I’ve always had an active imagination.  I remember as a child believing that fairies spoke to me through the sound of the wind.  Children believe in things that they’ve never seen before like fairies, superheroes, dragons and unicorns. They don’t have any evidence of their existence, yet they think they’re real.  As adults we no longer search for the philosopher’s stone; instead, we look for robust evidence before we form a view or make a decision. So I find myself wondering, at what age do we lose the ability to believe in what we can’t see?  And is that a good or a bad thing? 

In the ‘evaluation world’ some people speak of Standards of Evidence, which are frameworks to help us determine how confident we can be that an intervention is having a positive impact.  The first Standards of Evidence for the UK were developed by Dartington Social Research Unit (DSRU); others like Project Oracle and NESTA use adaptations of these.  
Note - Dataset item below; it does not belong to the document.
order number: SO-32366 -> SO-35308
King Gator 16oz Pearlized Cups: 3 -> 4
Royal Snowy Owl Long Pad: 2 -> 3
So there are different sets of standards out there, but do they work in practice or are they mythological creatures like unicorns?
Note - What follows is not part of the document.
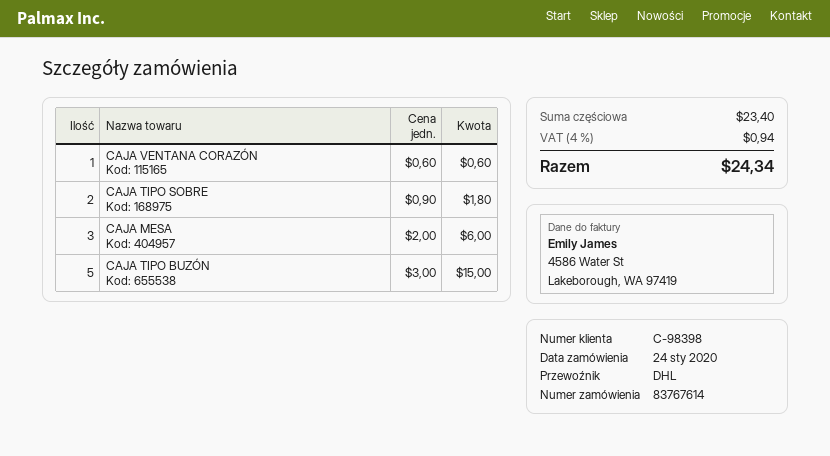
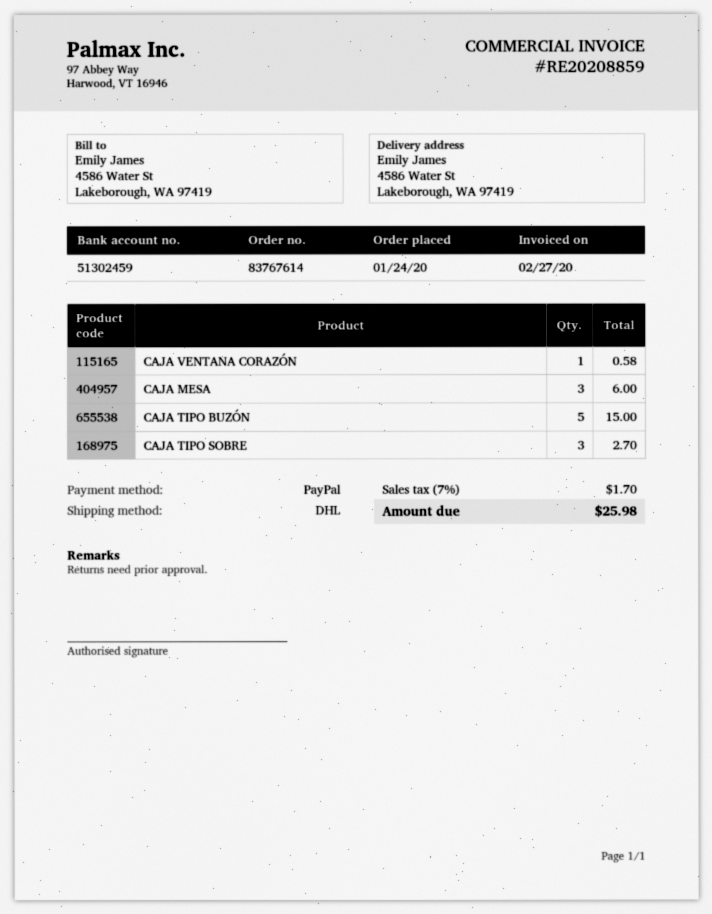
CAJA VENTANA CORAZÓN: 1 for 0.60 -> 1 for 0.58
CAJA TIPO SOBRE: 2 for 1.80 -> 3 for 2.70
tax: 4% = 0.94 -> 7% = 1.70
total: 24.34 -> 25.98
Let’s look at some evidence.  Project Oracle offers their funded projects to have their evaluation validated against their own set of standards for £400-£750, depending on what standard they choose.

So far, Project Oracle has done 296 validations, of which they found no robust evidence of ‘model’ and ‘system’ ready.  Most evidence provided by the 296 projects fell under standards 1 and 2 (i.e. ‘project model and evaluation plan’, ‘indication of impact’).  So what does this tell us?

I was recently invited to share ESS’s experience on this topic at a panel debate around the Standards of Evidence at the Realising Ambition conference on 1 June 2016.  What I heard that afternoon resonated with what ESS learned from supporting third sector organisations and funders in Scotland for over 10 years.

Realising Ambition funded projects made very clear that existing standards of evidence are too theoretical and not always applicable in practice, particularly for small third sector organisations with limited capacity, expertise and/or resources.  So could the Standards of Evidence as we know them really be dead?  Louise Morpeth, DSRU’s Chief Executive, was open and honest about the limitations of the Standards, one being their linearity, which does not translate to reality – generation of evidence is actually an iterative process.  Jonathan Breckon, Head of Alliance for Useful Evidence, noted that “not all evidence is born equal” and Tim Crabbe, using holiday-planning as an analogy for how decisions are made in practice, said that sometimes we use other than the standards of the market (e.g. TripAdvisor) to decide where / how to go for holiday (read Tim’s entertaining blog for more details!).

So if the Standards of Evidence were to be dead, what could we use to assess the quality and robustness of our evidence to make informed decisions about service delivery and policy-making? 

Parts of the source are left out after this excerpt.